------ Exercise input
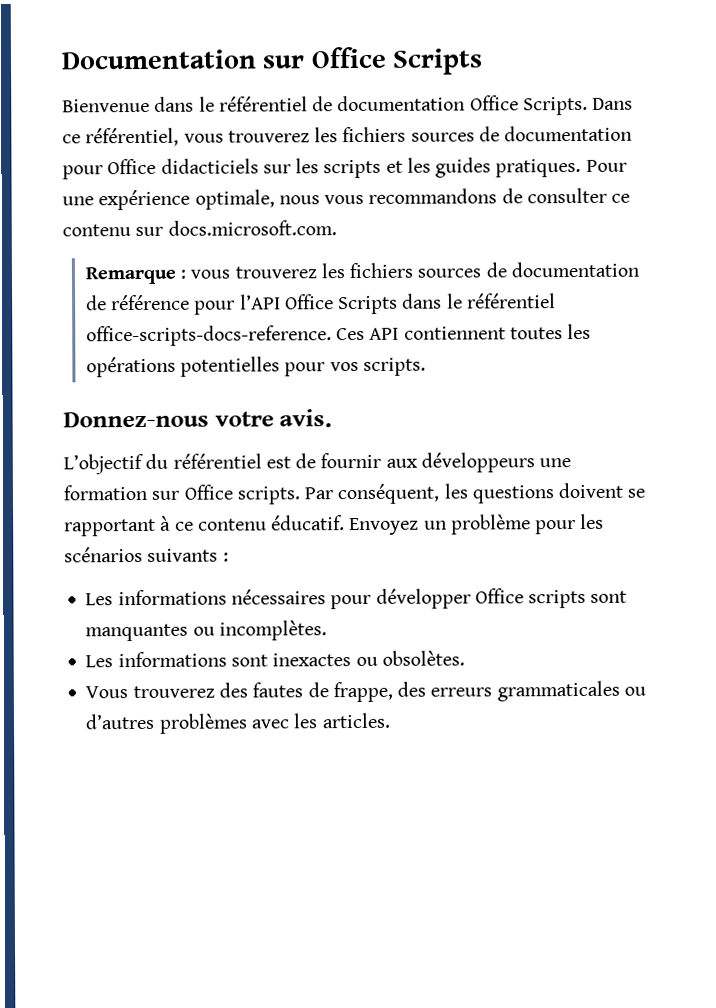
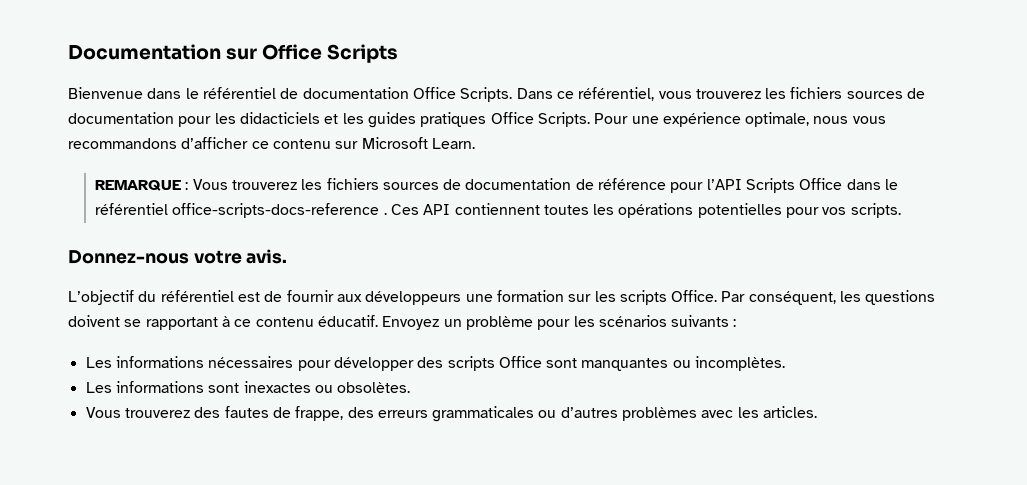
- Dans ce référentiel, vous trouverez les fichiers sources de documentation pour Office didacticiels sur les scripts et les guides pratiques.
+ Dans ce référentiel, vous trouverez les fichiers sources de documentation pour les didacticiels et les guides pratiques Office Scripts.
- Pour une expérience optimale, nous vous recommandons de consulter ce contenu sur docs.microsoft.com.
- Remarque : vous trouverez les fichiers sources de documentation de référence pour l’API Office Scripts dans le référentiel office-scripts-docs-reference.
+ Pour une expérience optimale, nous vous recommandons d’afficher ce contenu sur Microsoft Learn.
+ REMARQUE : Vous trouverez les fichiers sources de documentation de référence pour l’API Scripts Office dans le référentiel office-scripts-docs-reference .
- L’objectif du référentiel est de fournir aux développeurs une formation sur Office scripts.
+ L’objectif du référentiel est de fournir aux développeurs une formation sur les scripts Office.
- Les informations nécessaires pour développer Office scripts sont manquantes ou incomplètes.
+ Les informations nécessaires pour développer des scripts Office sont manquantes ou incomplètes.

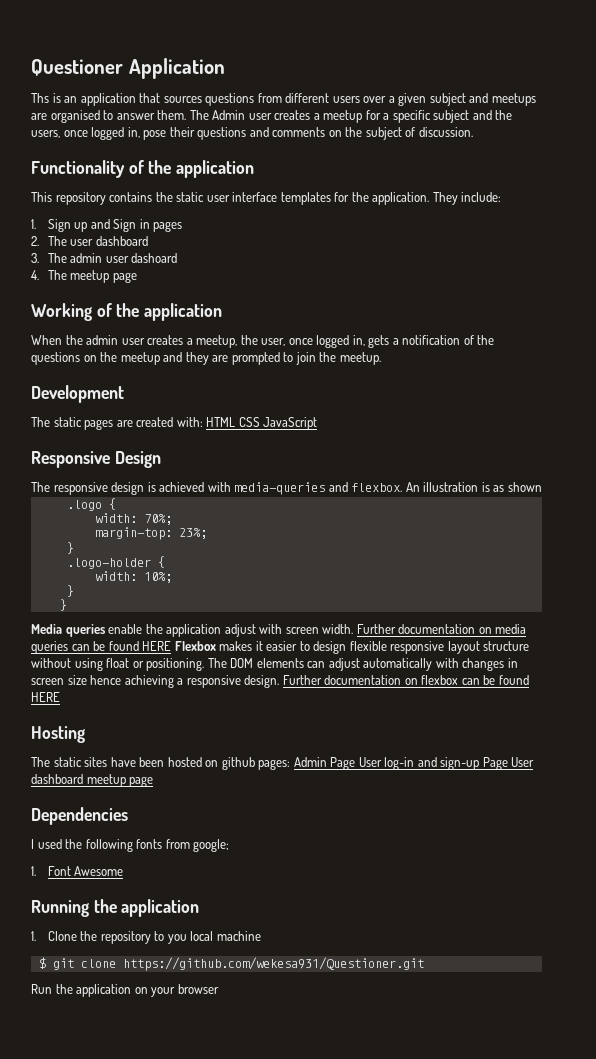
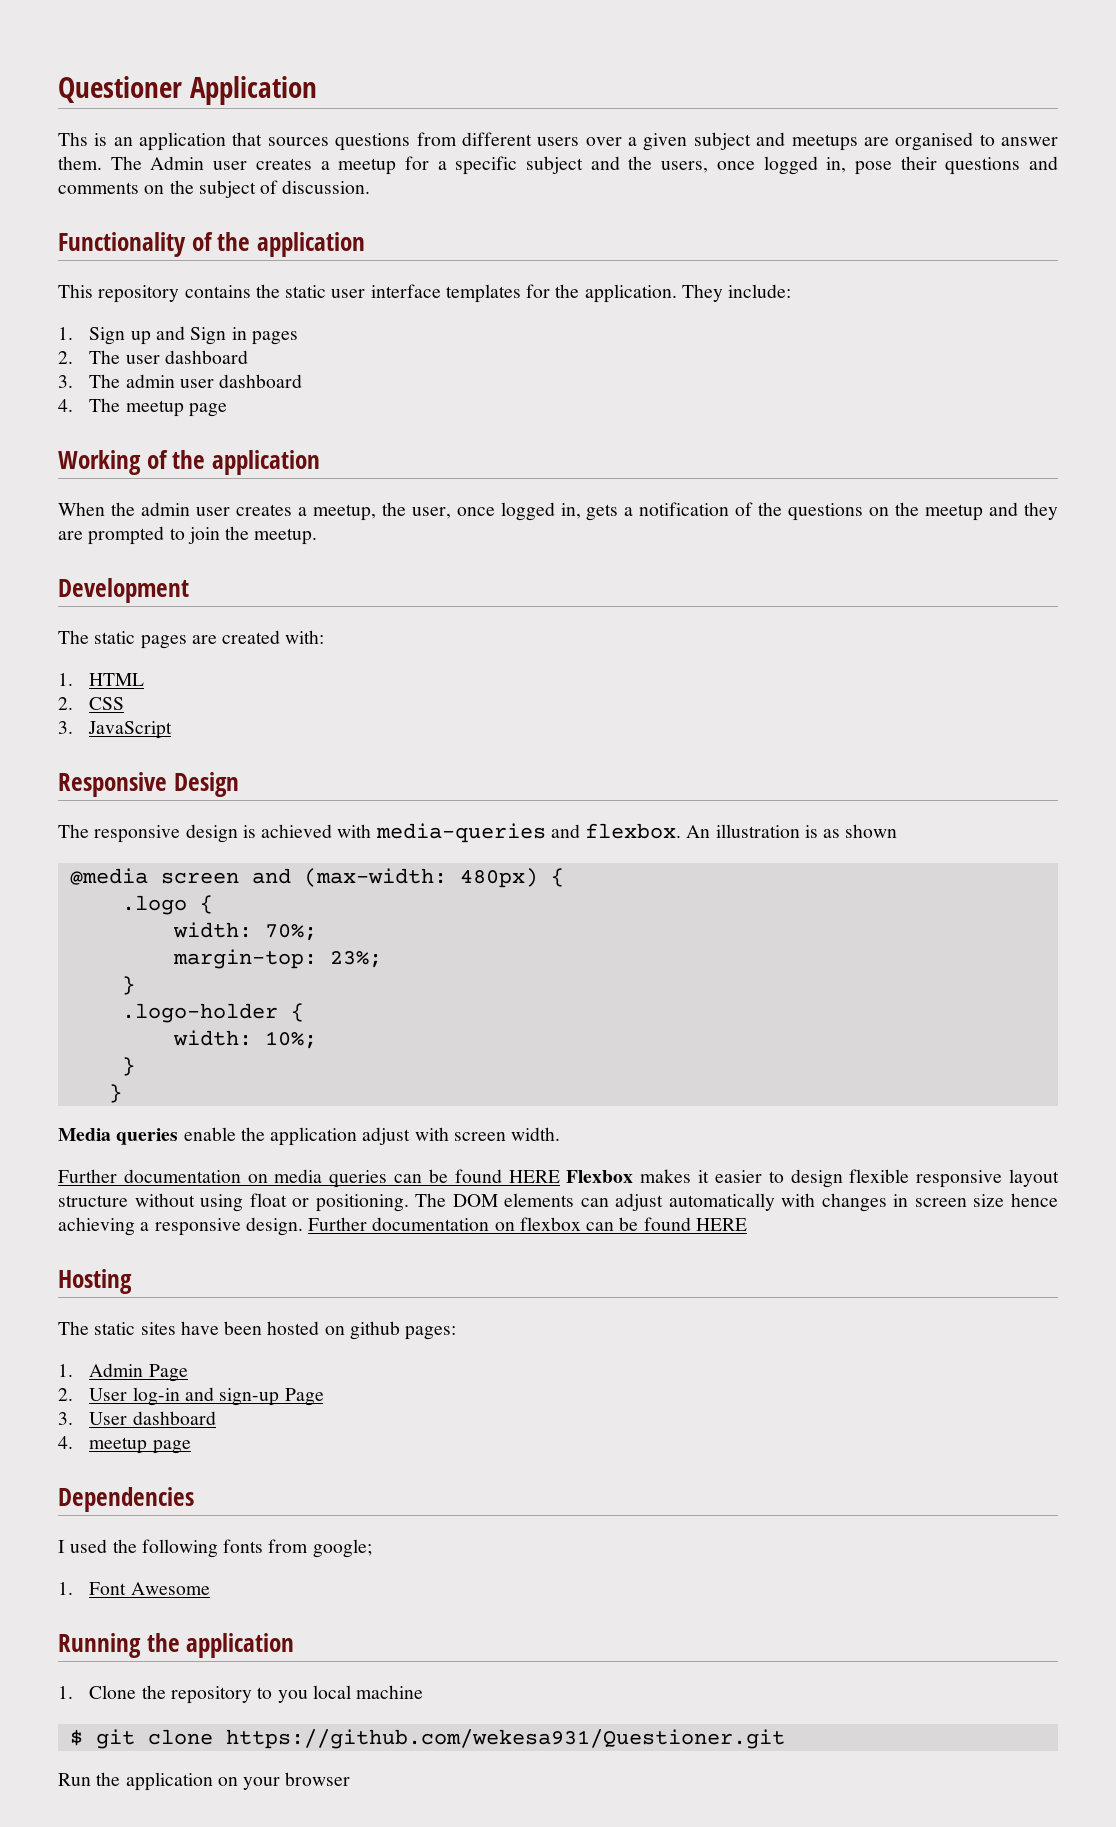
- 3. The admin user dashoard
+ 3. The admin user dashboard
- The static pages are created with: HTML CSS JavaScript
+ The static pages are created with:
+ 1. HTML
+ 2. CSS
+ 3. JavaScript
+ @media screen and (max-width: 480px) {
- Media queries enable the application adjust with screen width. Further documentation on media queries can be found HERE Flexbox makes it easier to design flexible responsive layout structure without using float or positioning.
+ Media queries enable the application adjust with screen width.
+ Further documentation on media queries can be found HERE Flexbox makes it easier to design flexible responsive layout structure without using float or positioning.
- The static sites have been hosted on github pages: Admin Page User log-in and sign-up Page User dashboard meetup page
+ The static sites have been hosted on github pages:
+ 1. Admin Page
+ 2. User log-in and sign-up Page
+ 3. User dashboard
+ 4. meetup page

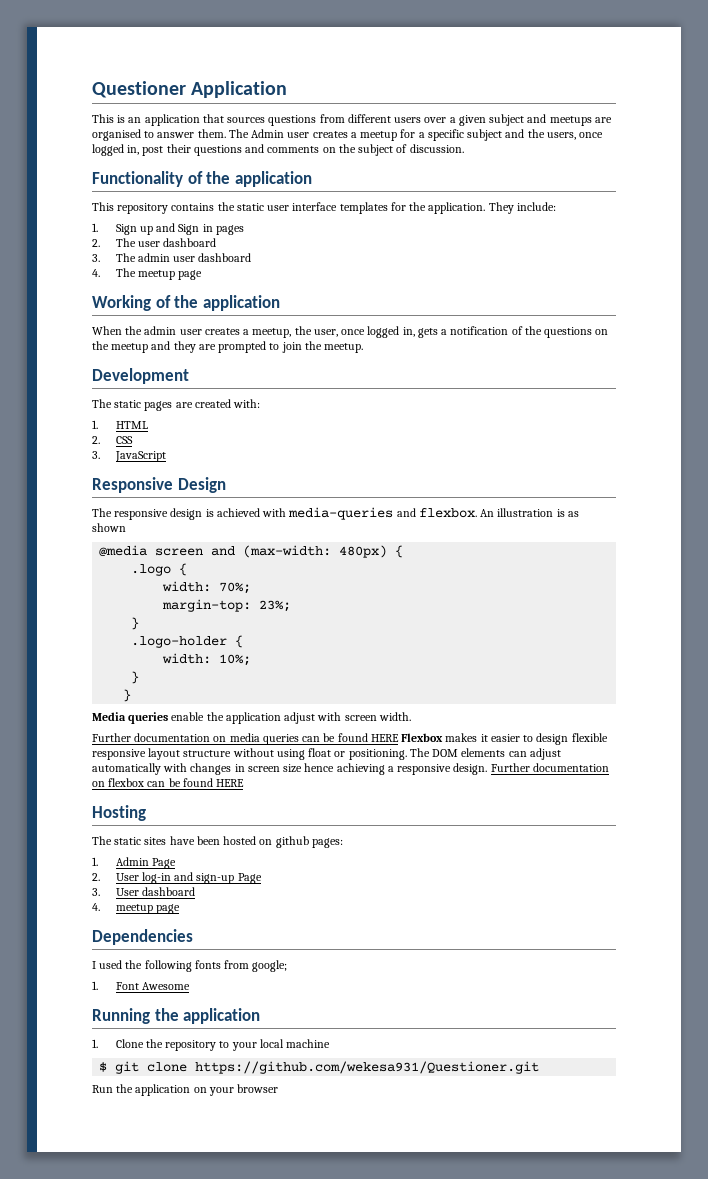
- Ths is an application that sources questions from different users over a given subject and meetups are organised to answer them.
+ This is an application that sources questions from different users over a given subject and meetups are organised to answer them.
- The Admin user creates a meetup for a specific subject and the users, once logged in, pose their questions and comments on the subject of discussion.
+ The Admin user creates a meetup for a specific subject and the users, once logged in, post their questions and comments on the subject of discussion.
- 1. Clone the repository to you local machine
+ 1. Clone the repository to your local machine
------------
▸ Required work: Reading through the records above, report each line in which the string "pages" is found.

▸ Exercise solution:
- The static pages are created with: HTML CSS JavaScript
+ The static pages are created with:
- The static sites have been hosted on github pages: Admin Page User log-in and sign-up Page User dashboard meetup page
+ The static sites have been hosted on github pages:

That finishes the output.